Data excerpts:
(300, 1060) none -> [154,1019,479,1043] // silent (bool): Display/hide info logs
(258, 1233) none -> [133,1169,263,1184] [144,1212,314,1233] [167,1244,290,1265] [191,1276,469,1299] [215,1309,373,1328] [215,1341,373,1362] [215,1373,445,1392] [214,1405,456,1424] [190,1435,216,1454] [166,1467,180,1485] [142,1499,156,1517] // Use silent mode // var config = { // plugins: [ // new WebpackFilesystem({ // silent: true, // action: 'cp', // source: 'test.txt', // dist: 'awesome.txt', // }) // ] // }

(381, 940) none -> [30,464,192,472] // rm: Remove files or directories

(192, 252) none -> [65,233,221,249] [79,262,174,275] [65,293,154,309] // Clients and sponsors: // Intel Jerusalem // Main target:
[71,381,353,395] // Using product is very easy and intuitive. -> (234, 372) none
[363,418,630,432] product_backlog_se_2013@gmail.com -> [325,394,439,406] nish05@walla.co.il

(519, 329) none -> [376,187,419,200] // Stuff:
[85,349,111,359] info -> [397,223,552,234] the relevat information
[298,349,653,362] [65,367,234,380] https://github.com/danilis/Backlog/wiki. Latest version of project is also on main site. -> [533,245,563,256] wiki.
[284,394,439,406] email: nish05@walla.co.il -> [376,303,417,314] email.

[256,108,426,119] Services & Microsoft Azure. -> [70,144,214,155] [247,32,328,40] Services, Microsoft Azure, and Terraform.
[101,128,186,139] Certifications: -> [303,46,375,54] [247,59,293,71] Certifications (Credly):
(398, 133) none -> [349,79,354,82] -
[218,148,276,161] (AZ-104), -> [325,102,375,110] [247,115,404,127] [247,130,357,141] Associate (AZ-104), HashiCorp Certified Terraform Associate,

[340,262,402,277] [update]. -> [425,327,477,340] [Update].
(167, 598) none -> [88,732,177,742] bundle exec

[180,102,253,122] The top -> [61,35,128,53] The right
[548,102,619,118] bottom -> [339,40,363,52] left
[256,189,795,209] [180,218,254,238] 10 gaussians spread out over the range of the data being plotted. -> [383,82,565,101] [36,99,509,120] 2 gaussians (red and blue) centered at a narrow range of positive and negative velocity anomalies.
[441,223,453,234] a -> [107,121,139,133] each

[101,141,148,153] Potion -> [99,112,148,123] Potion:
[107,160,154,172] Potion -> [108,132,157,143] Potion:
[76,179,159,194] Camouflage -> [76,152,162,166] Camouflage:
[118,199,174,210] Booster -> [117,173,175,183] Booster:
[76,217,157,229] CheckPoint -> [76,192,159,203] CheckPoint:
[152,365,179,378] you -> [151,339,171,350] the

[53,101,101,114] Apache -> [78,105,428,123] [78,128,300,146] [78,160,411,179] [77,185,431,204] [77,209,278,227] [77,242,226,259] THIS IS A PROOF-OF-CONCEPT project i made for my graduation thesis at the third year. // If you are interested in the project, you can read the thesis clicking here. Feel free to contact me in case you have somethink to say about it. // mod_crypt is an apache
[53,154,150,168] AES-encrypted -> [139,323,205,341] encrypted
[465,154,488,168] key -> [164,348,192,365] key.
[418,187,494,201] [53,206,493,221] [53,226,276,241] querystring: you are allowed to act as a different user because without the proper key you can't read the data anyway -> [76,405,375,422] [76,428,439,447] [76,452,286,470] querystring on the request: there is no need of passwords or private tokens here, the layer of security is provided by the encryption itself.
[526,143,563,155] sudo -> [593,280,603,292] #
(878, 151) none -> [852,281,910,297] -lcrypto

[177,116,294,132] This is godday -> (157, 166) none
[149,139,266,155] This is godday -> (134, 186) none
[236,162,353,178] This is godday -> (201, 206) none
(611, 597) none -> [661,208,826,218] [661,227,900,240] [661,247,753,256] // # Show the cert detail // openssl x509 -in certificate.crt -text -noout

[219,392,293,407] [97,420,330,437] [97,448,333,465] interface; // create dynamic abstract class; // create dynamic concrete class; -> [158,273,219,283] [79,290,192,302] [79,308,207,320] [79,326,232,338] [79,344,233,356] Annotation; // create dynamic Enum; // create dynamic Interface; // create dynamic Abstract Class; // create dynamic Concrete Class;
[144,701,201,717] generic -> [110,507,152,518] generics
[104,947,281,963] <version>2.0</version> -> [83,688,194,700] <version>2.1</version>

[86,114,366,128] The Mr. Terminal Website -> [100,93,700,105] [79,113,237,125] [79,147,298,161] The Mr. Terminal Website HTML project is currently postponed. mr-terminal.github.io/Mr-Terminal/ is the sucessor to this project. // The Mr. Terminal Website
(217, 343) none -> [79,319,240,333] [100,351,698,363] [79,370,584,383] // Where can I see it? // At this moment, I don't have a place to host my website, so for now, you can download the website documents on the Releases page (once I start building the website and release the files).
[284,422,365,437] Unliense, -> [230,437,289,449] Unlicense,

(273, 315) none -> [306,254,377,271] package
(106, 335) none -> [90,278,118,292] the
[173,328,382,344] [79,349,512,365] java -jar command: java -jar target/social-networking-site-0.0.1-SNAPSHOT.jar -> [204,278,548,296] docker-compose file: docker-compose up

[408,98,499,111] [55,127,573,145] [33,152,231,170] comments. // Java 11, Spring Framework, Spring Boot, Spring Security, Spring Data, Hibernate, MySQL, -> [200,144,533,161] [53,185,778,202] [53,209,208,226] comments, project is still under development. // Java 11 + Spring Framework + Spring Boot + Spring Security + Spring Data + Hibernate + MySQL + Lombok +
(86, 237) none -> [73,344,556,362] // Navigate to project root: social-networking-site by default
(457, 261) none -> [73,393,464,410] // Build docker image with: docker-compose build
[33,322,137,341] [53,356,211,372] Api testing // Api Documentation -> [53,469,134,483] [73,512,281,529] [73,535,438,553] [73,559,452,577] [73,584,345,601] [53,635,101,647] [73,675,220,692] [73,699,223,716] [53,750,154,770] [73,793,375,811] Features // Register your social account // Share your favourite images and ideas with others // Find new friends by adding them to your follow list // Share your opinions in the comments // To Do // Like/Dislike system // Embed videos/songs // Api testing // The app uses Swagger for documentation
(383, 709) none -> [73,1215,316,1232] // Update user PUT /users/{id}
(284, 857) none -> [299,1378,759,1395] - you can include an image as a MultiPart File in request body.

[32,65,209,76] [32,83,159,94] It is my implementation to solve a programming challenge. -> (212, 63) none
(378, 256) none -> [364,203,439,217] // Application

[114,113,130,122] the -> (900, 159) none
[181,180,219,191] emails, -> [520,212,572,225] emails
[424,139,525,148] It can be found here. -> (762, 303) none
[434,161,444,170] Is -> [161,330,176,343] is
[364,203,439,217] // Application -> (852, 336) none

* [What you are asked to do] Copy out the lines of the data where the word "info" can be found.

* [Worked solution]
(300, 1060) none -> [154,1019,479,1043] // silent (bool): Display/hide info logs
[85,349,111,359] info -> [397,223,552,234] the relevat information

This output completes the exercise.